What you have to do: Reproduce the entries that follow precisely, setting aside any images.

Material for this exercise:
- Opening Delimiter -
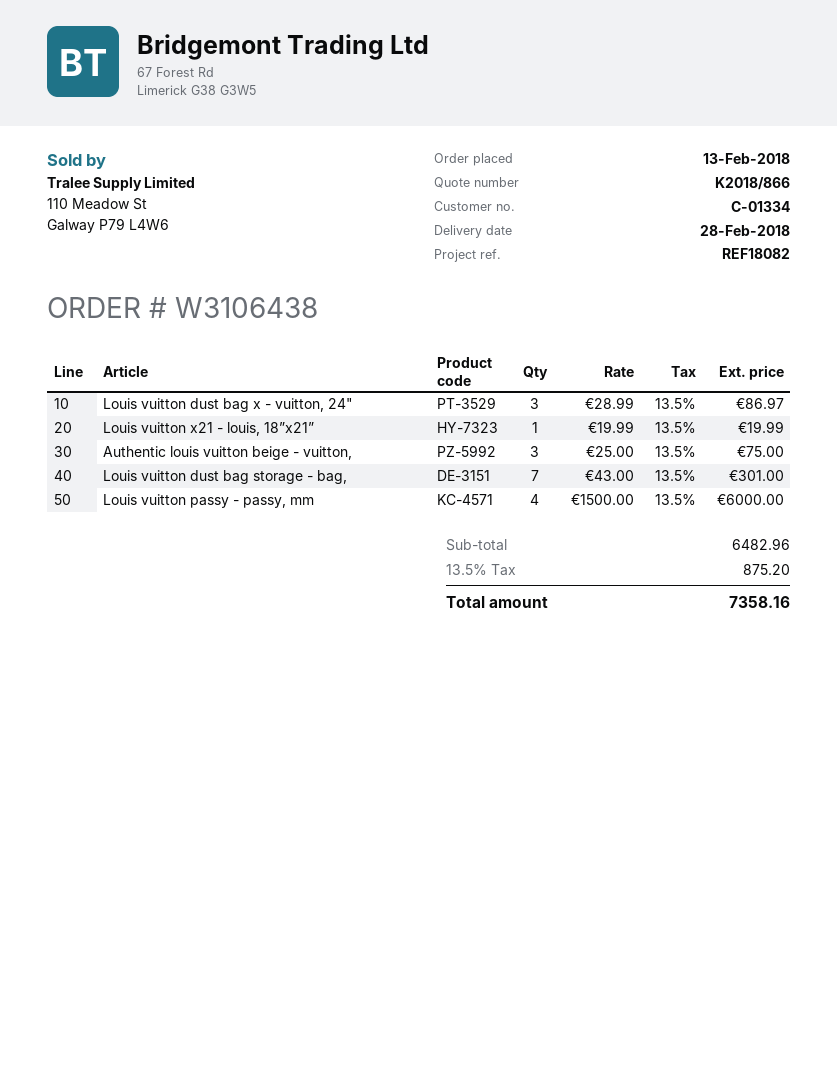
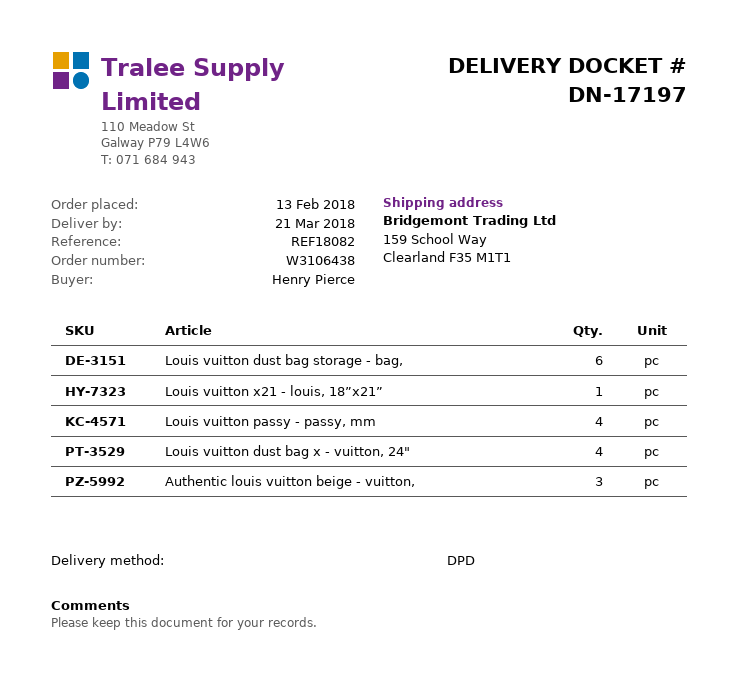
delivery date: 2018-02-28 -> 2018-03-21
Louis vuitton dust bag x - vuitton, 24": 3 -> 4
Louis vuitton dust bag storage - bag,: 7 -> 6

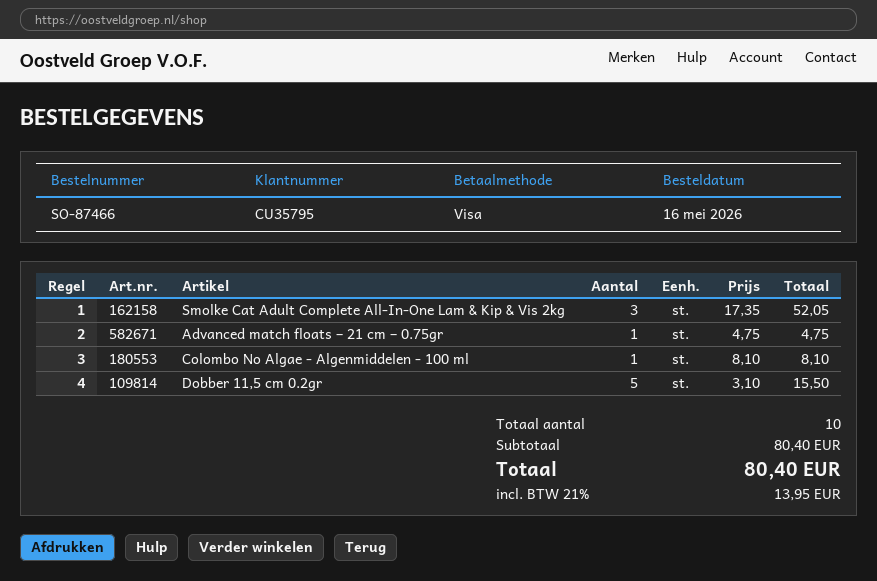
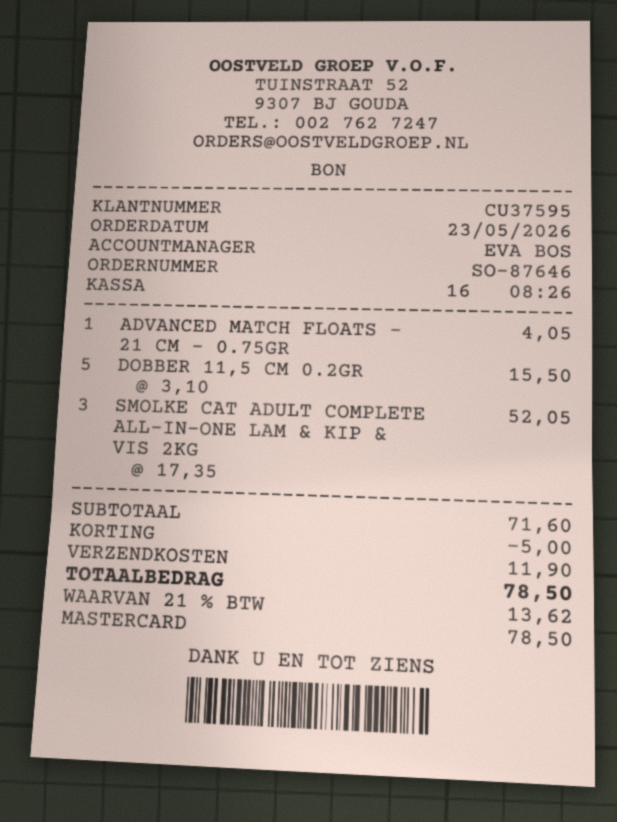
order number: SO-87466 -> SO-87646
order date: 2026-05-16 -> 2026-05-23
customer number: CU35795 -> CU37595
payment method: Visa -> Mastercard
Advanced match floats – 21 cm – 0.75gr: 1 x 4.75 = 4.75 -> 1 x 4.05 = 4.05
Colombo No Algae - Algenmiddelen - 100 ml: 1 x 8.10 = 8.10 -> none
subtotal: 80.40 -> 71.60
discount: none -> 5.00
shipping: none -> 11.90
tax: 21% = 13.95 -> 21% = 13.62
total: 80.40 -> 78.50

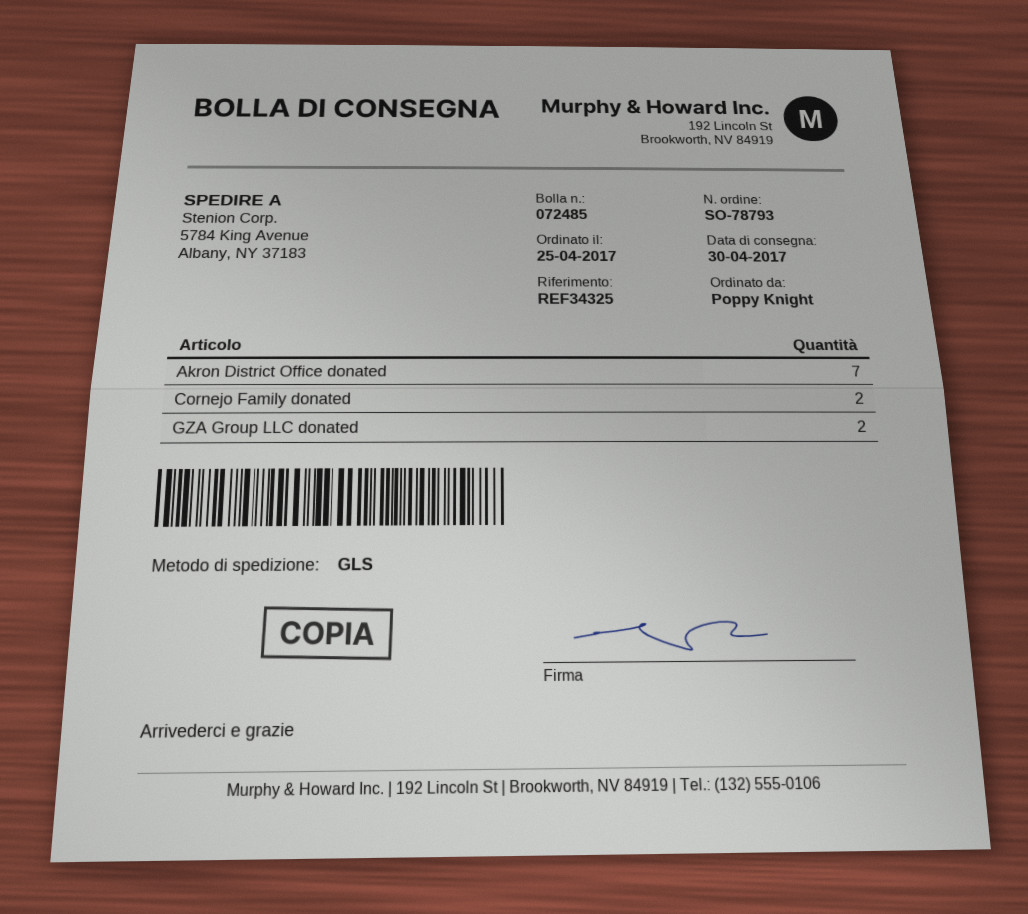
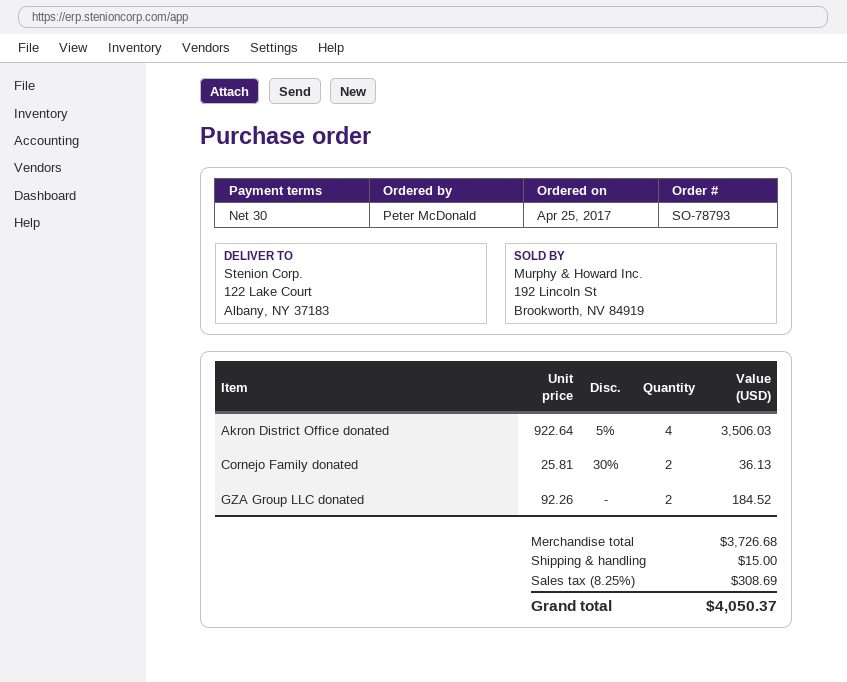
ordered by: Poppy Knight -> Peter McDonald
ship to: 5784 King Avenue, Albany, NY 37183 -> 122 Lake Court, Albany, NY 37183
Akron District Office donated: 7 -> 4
- Closing Delimiter -
Reply:
delivery date: 2018-02-28 -> 2018-03-21
Louis vuitton dust bag x - vuitton, 24": 3 -> 4
Louis vuitton dust bag storage - bag,: 7 -> 6

order number: SO-87466 -> SO-87646
order date: 2026-05-16 -> 2026-05-23
customer number: CU35795 -> CU37595
payment method: Visa -> Mastercard
Advanced match floats – 21 cm – 0.75gr: 1 x 4.75 = 4.75 -> 1 x 4.05 = 4.05
Colombo No Algae - Algenmiddelen - 100 ml: 1 x 8.10 = 8.10 -> none
subtotal: 80.40 -> 71.60
discount: none -> 5.00
shipping: none -> 11.90
tax: 21% = 13.95 -> 21% = 13.62
total: 80.40 -> 78.50

ordered by: Poppy Knight -> Peter McDonald
ship to: 5784 King Avenue, Albany, NY 37183 -> 122 Lake Court, Albany, NY 37183
Akron District Office donated: 7 -> 4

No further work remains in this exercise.